What you have to do: Using the records below, repeat exactly the lines from the one holding "position:absolute; left:0; top:0;" through the one holding "position:absolute; left:2px; top:2px;", both ends included, and no others.
------------------------------------------------
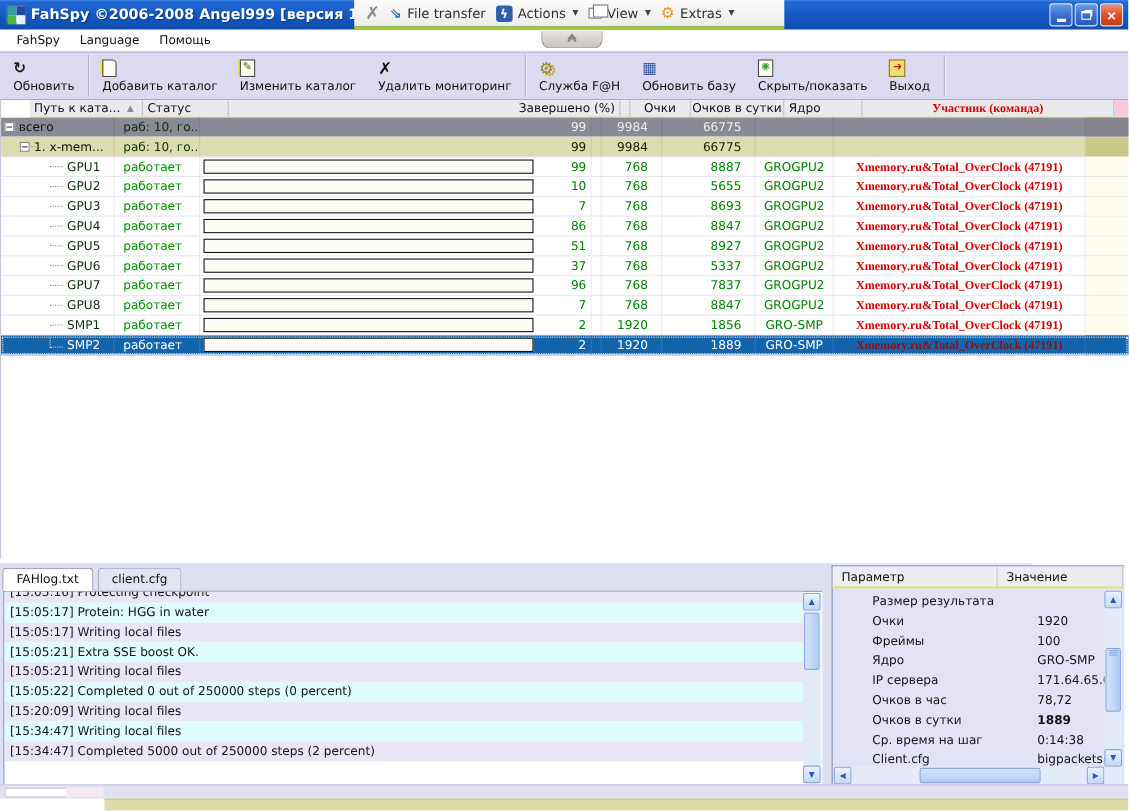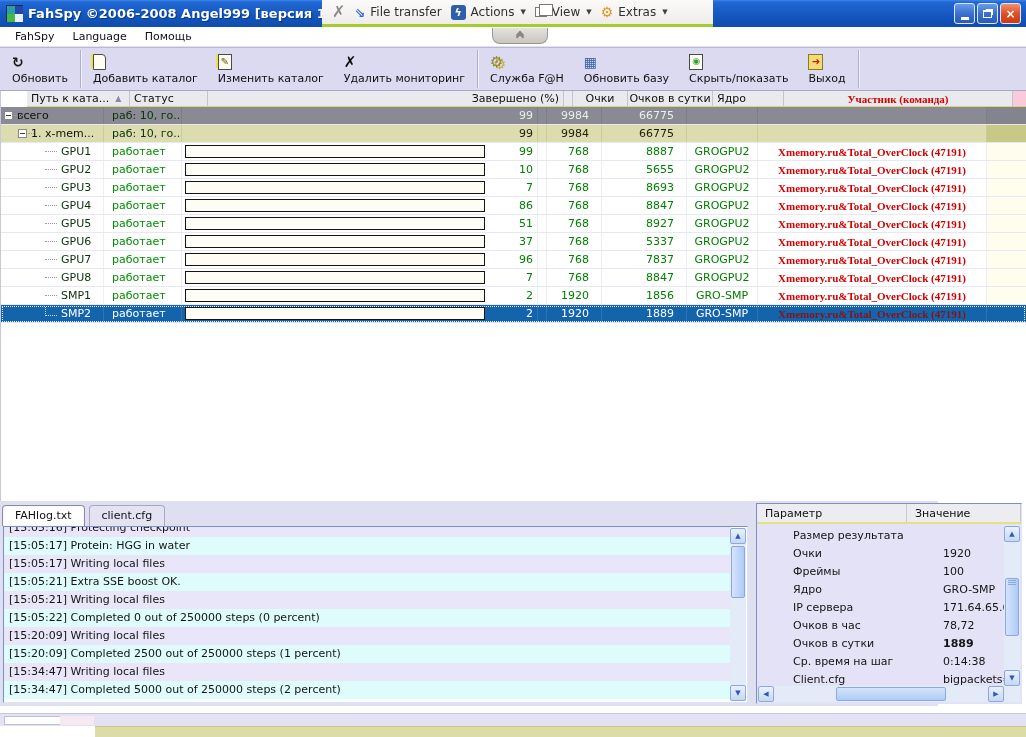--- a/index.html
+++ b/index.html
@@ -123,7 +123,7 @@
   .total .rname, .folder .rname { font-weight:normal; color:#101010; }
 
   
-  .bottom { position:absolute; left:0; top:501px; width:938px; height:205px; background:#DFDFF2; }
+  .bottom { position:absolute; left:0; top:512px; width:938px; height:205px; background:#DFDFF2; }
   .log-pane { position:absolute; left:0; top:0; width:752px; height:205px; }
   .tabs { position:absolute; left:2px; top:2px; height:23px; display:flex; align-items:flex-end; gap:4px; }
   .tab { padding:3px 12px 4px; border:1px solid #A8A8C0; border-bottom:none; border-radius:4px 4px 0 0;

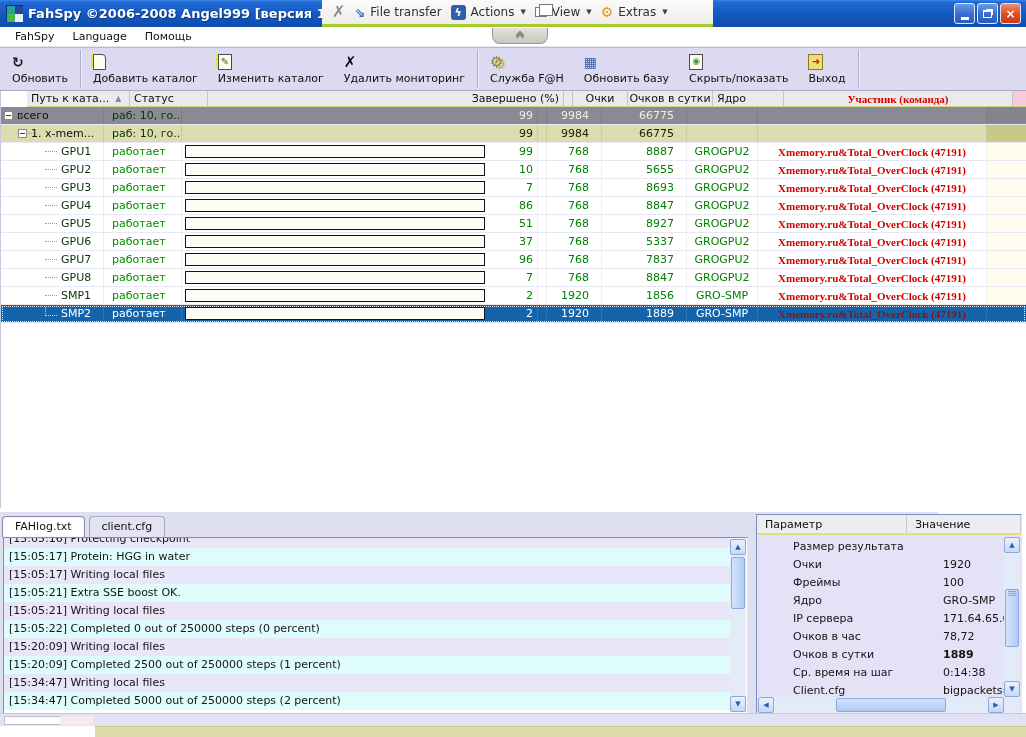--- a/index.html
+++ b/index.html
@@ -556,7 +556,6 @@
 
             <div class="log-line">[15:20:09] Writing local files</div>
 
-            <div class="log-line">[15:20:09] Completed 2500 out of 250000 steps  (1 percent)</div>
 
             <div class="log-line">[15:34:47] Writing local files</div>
------------------------------------------------
Task answer:
   .log-pane { position:absolute; left:0; top:0; width:752px; height:205px; }
   .tabs { position:absolute; left:2px; top:2px; height:23px; display:flex; align-items:flex-end; gap:4px; }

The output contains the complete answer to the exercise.